= Michael R. Cunningham =

University adminitstrator

Michael R. Cunningham is chancellor of the National University System. He previously also served as president of the university between 2013 and 2016. Prior to this he was dean of the College of Business Administration at San Diego State University. For most of his career, Cunningham was a business executive. He was the founder of Cunningham Graphics International, which was listed on the NASDAQ in 1998.

==Education==
Dr. Cunningham earned his bachelor's degree in marketing and business management from the Isenberg School of Management at the University of Massachusetts, Amherst in 1982, his master's degree in graphic communications, management and technology from New York University in 1996, and his Ph.D. in administration, leadership and technology from New York University in 2005.

==Business career==
Cunningham worked as a sales executive for Gibson Graphics in New York from 1981 to 1983. He later became a senior vice president of sales for Scott Printing in New Jersey. He then founded Cunningham Graphics International (CGII) in 1983 as a printing brokerage, and opened his own printing facility in 1989. CGII would grow to become one of the largest printing companies in the world according to the Wall Street Journal, and he took the company public on NASDAQ in 1998. The company was sold to Automatic Data Processing (ADP) in 2000 for $127.6 million; at that time it had eighteen production sites globally and employed approximately 1,300 people. A management group then repurchased the company piecemeal between 2004 and 2006, naming the amalgamation the Diversified Global Graphics Group. In 2007 Cunningham returned to act as president and CEO of the company, which he renamed DG3, until 2010.

==Academic career==
Cunningham worked as an adjunct professor at NYU, teaching quality control and also taught at Cal Poly San Luis Obispo. Following his PhD, he began teaching management and entrepreneurship courses at San Diego State University in 2005. In 2011 he was named dean of the College of Business Administration. Between 2013 and 2016, Cunningham served a dual role as both chancellor of the National University System and president of National University. Following 2016, he remained chancellor of the university system.
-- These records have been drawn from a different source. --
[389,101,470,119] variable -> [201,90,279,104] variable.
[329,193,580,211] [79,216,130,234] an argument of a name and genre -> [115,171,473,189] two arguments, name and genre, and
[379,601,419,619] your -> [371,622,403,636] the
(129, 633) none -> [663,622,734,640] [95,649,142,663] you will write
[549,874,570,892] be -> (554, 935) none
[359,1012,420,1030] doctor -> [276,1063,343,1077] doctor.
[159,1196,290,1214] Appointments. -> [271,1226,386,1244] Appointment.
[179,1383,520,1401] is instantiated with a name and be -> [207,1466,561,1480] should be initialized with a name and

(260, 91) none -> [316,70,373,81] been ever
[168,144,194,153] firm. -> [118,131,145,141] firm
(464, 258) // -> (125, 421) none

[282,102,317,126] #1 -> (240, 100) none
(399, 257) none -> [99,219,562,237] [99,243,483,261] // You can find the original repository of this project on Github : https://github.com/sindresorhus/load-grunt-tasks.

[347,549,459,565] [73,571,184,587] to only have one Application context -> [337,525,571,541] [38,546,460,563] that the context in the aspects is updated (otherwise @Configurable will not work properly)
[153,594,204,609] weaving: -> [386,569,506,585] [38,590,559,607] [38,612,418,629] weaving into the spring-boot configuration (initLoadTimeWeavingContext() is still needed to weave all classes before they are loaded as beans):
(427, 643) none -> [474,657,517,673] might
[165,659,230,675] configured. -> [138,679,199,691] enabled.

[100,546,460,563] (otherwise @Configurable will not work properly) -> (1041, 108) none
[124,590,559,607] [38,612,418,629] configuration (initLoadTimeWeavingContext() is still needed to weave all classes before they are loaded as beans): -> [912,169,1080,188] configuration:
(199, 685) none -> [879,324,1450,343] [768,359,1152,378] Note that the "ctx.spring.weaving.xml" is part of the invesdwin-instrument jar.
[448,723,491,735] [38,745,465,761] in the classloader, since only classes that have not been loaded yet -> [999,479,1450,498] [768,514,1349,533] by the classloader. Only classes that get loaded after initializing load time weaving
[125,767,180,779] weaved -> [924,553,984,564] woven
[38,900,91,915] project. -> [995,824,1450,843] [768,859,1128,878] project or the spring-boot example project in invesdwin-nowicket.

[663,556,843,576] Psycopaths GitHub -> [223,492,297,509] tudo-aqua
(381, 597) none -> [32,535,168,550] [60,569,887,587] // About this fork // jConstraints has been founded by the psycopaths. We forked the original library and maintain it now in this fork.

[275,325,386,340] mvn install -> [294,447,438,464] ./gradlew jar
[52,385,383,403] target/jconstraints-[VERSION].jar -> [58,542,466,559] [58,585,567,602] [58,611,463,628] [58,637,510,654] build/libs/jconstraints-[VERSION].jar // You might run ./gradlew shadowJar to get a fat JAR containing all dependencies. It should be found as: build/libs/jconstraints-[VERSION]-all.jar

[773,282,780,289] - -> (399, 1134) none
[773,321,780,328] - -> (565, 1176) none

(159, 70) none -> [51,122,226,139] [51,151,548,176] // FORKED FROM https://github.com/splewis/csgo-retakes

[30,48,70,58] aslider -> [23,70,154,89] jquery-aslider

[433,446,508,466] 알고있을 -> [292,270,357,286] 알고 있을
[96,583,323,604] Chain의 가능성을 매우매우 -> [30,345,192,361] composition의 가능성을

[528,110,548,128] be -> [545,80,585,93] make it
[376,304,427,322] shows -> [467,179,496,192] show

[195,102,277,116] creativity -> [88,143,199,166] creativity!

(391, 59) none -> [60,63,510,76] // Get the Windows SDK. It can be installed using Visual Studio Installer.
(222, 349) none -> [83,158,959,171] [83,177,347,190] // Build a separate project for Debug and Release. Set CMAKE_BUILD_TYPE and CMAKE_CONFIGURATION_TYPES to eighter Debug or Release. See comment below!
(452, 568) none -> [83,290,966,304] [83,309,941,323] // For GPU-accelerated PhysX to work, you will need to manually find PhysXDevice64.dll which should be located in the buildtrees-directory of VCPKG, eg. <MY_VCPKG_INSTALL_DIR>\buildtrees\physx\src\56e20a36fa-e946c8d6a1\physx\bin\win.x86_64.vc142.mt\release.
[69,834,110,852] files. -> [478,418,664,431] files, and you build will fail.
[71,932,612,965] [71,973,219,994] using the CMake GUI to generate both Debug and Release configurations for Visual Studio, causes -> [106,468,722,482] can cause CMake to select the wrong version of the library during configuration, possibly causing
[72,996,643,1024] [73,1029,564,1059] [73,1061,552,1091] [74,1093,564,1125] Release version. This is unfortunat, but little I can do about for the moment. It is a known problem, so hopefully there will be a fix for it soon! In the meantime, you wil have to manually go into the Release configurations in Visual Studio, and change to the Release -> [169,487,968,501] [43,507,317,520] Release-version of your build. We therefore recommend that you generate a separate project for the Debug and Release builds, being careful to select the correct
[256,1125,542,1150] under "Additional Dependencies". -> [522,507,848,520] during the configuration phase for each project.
He served as chair for NYU's Graphic Communication, Management, and Technology Center and as its curriculum committee chair. He also served as an alumni trustee of New York University and the chair of the Graphic Communications Advisory Board at Kean University. In addition, he is a member of the executive committee of the Association of Independent California College and Universities, and he serves on the education committee for CalChamber. He is also a member of the San Diego Regional Economic Development Corporation, and former chair of the Hall of Champions Museum Committee. He is also a trustee of the NYU Steinhardt School of Culture, Education, and Human Development Dean's Council. He also serves on the board of governors for the Center for Creative Leadership.

==Recognition==
In 1995 Cunningham was named New Jersey Small Business Administration's Business Person of the Year In 2010, Cunningham was honored by Gamma Chapter of Gamma Epsilon Tau, the national graphic arts honor society, with a Gold Key Award.

==Philanthropy==
Michael Cunningham has served on the boards of the San Diego Foundation, the Christ Hospital Foundation of New Jersey, and the Boys and Girls Clubs of New Jersey. He is a contributor to Sanford Burnham Research, San Pasqual Academy, and the San Diego Sports Commission. Cunningham also has supported efforts to increase housing opportunities for military veterans. As Honorary Chair for the Epilepsy Foundation of San Diego's 2017 Gingerbread City Gala, Cunningham raised approximately $400,000, which was the most the gala had raised over its history.